A conformance test suite covering corner-cases is surprisingly effective, even with a supposedly perfect spec.

"Be strict with what you generate and lax with what you accept" has been demonstrated over and over again to be a disaster over the long-term in an ecosystem of many groups. Be strict always with what is accepted, not just generated!

Speaking of being strict: schema validation is essential. Strong typing for scalars helps a lot.

The actual implementations of the spec can obviously have a wide range of security features. Never allowing arbitrary type instantiation is critical, yet is a mistake that keeps reoccurring much like SQL injection.

Etc, etc...

[signa11]

> I am not sure what can the serialization framework possibly _do_ to make things secure during the serialization

>> Loads of things!

>> A strict specification that can only be interpreted one way goes very far.
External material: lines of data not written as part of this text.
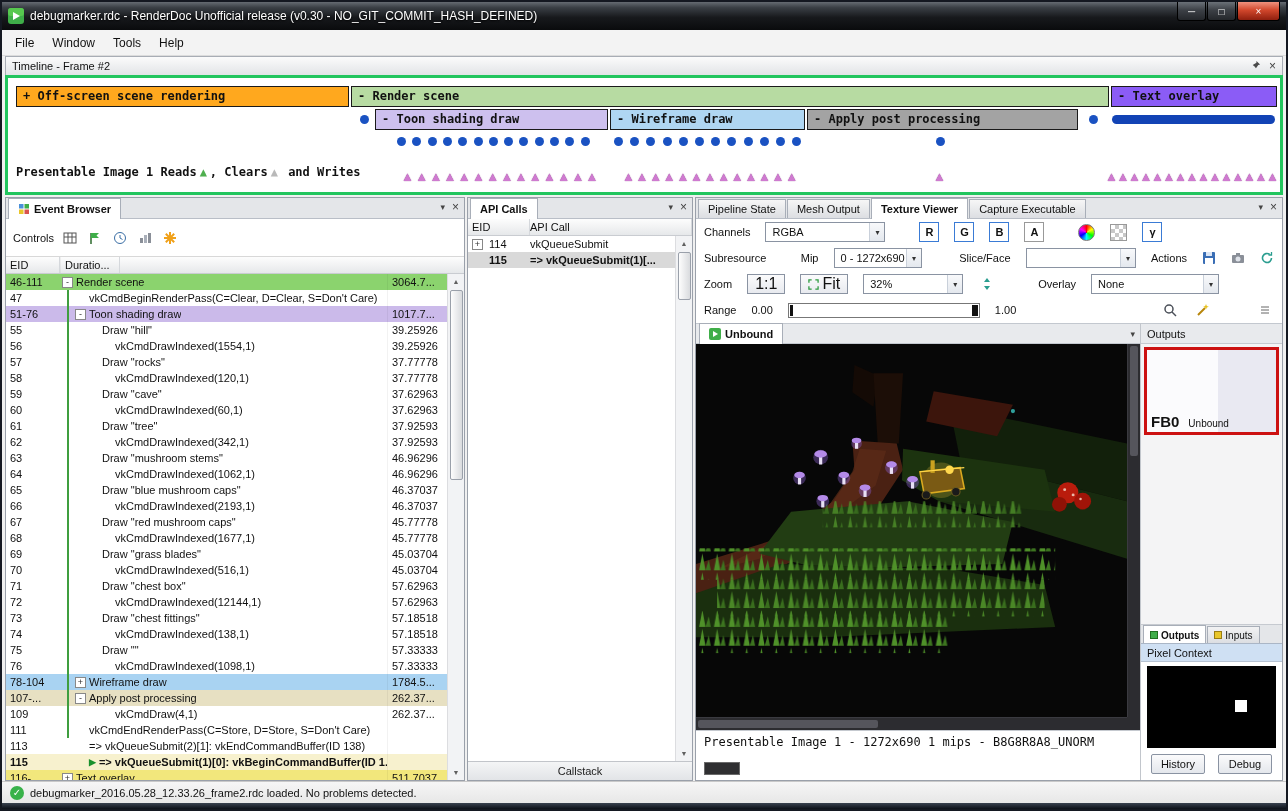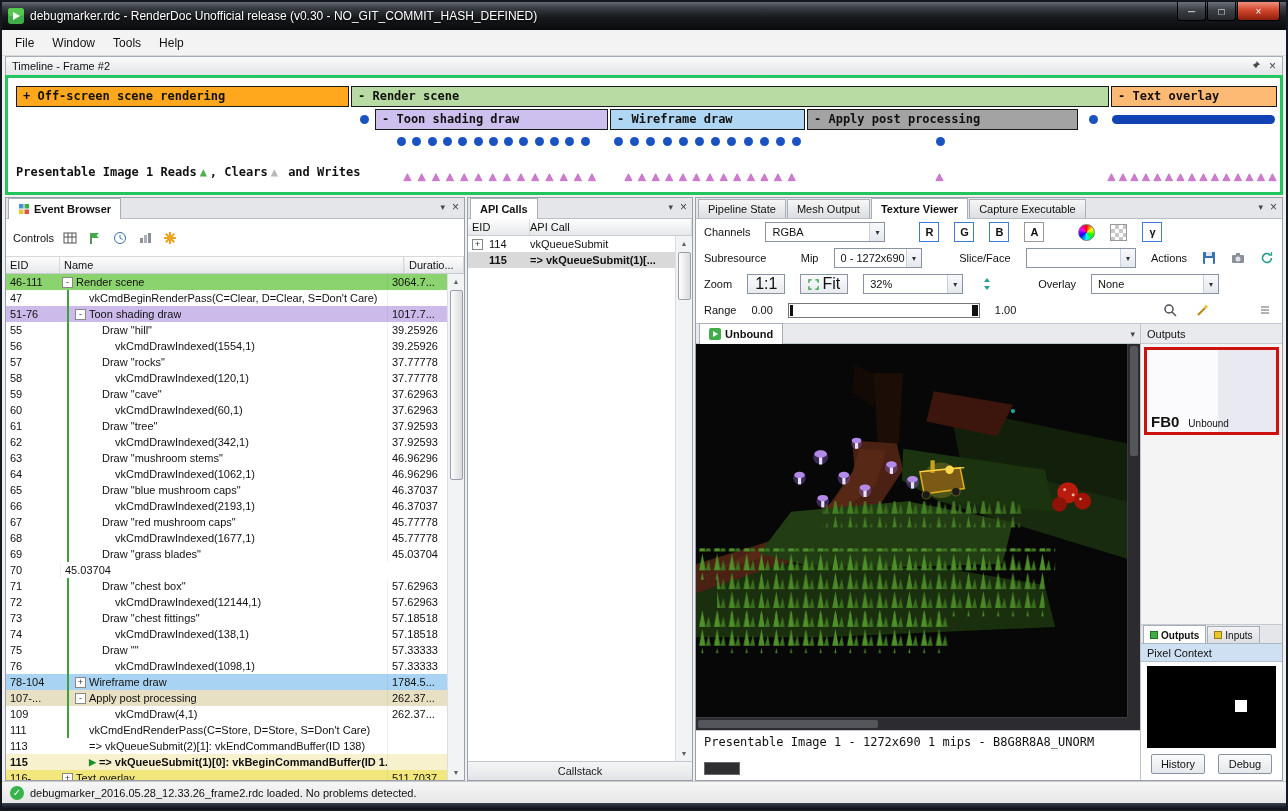--- a/index.html
+++ b/index.html
@@ -26,21 +26,21 @@
   
   .tl-panel{flex:none;padding:0 3px;background:#f0f0f0}
   .tl-header{height:19px;display:flex;align-items:center;padding:0 6px;font-size:11px;
     background:linear-gradient(#fbfbfb,#e2e4e7);border:1px solid #a8adb5;border-bottom:none}
   .tl-hbtns{margin-left:auto;display:flex;align-items:center;gap:8px;color:#444}
   #tl-canvas{position:relative;height:120px;background:#fff;border:3px solid #22c55e;overflow:hidden}
   .tl-block{position:absolute;border:1px solid #1a1a1a;font:bold 12px "DejaVu Sans Mono",monospace;
     padding:2px 0 0 6px;white-space:nowrap;overflow:hidden;cursor:default}
   .tl-block[data-type="orange"]{background:#FFA81E}
   .tl-block[data-type="green"]{background:#B7DBA2}
-  .tl-block[data-type="yellow"]{background:#fdba74}
+  .tl-block[data-type="yellow"]{background:#8b5cf6}
   .tl-block[data-type="purple"]{background:#CDC0EE}
   .tl-block[data-type="blue"]{background:#AFD6F2}
   .tl-block[data-type="tan"]{background:#a3a3a3}
   .tl-dot{position:absolute;width:9px;height:9px;border-radius:50%;background:#1a52c2}
   .tl-tri{position:absolute;font-size:13px;line-height:13px;color:#cf7ad0;text-shadow:0 0 1px #7a2e7a}
   #tl-bar{position:absolute;background:#1243B5;border-radius:5px}
   .tl-legend{position:absolute;left:8px;top:87px;font:bold 12px "DejaVu Sans Mono",monospace;white-space:nowrap}
   .leg-tri{font-size:12px;margin:0 3px}
   .leg-tri.read{color:#4faf4f}
   .leg-tri.clear{color:#b9b9b9}
@@ -284,21 +284,20 @@
         <span class="tbtn">
           <svg width="14" height="14" viewBox="0 0 14 14">
               <g stroke="#f0a11a" stroke-width="2">
                 <path d="M7 1v12M1 7h12M2.8 2.8l8.4 8.4M11.2 2.8l-8.4 8.4"></path>
               </g>
             </svg>
         </span>
       </div>
       <div class="eb-head">
         <span class="c-eid">EID</span>
-        <span class="c-name" style="padding-left:4px">Name</span>
         <span class="c-dur">Duratio...</span>
       </div>
       <div class="eb-body">
         <div class="eb-rows" data-repeat="event_browser.rows">
 
             <div class="row" data-hl="green" data-ind="0" data-g="0" data-b="0">
               <span class="c-eid">46-111</span>
               <span class="c-name">
 
                 <span class="exp">-</span>
@@ -490,20 +489,26 @@
                 <span class="guide"></span>
                 <span class="exp"></span>
 
                 <span class="nm">Draw "grass blades"</span>
               </span>
               <span class="c-dur">45.03704</span>
             </div>
 
             <div class="row" data-hl="" data-ind="3" data-g="1" data-b="0">
               <span class="c-eid">70</span>
+              <span class="c-name">
+                <span class="guide"></span>
+                <span class="exp"></span>
+
+                <span class="nm">vkCmdDrawIndexed(516,1)</span>
+              </span>
               <span class="c-dur">45.03704</span>
             </div>
 
             <div class="row" data-hl="" data-ind="2" data-g="1" data-b="0">
               <span class="c-eid">71</span>
               <span class="c-name">
                 <span class="guide"></span>
                 <span class="exp"></span>
 
                 <span class="nm">Draw "chest box"</span>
E.g.: a machine-readable BNF grammar file or something similar with no ambiguities.

once again, that is not the domain of the serialization framework ! it is a policy which needs to be established and enforced at input / output layer by the entity which implements it.

a serialization framework should just serialize and deserialize objects to / from an i/o 'channel' f.e. file, network, etc. shackling it with specification / enforcement of security etc. policies seems conflating one concern with another.

[eviks]

what's the best modern alternative that is designed in this way?

[afiori]

it depends on what type of safety.

The schema language might for example allow you to specify that an input string/blob should be smaller than 10MB and refuse to deserialize it if it is longer, same for array/list/vector length.

[seangrogg]

It feels like a check against an input size of 10MB is something you would do well before deserialization, no?

[tom_]

The limit might apply to some specific part of the message, rather than the whole. You can't check this without actually deserialising, or at least doing most of the same work.

[afiori]

not if it is a message you receive from a third party.

A concrete example might be a batching third party client: the app sends N messages in a single batch and each message has its own size limit.

[baq]

You would, but others might not. Defense in depth.

[signa11]

> ... allow you to specify that an input string/blob should be smaller than 10MB and refuse to deserialize it if it is longer ...

why ? are there no cases where serializing even larger file is valid ?

[afiori]

sure, a lot of cases, I suspect that S3 upload limits are different from imgur.

[signa11]

and feel free to do that in _your_ application. don’t shackle others with the limitations of your domain.

mechanism vs policy and all that.

[formerly_proven]

Disregard for safety and security in serialization is one of the most common, if not the most common, cause for security vulnerabilities.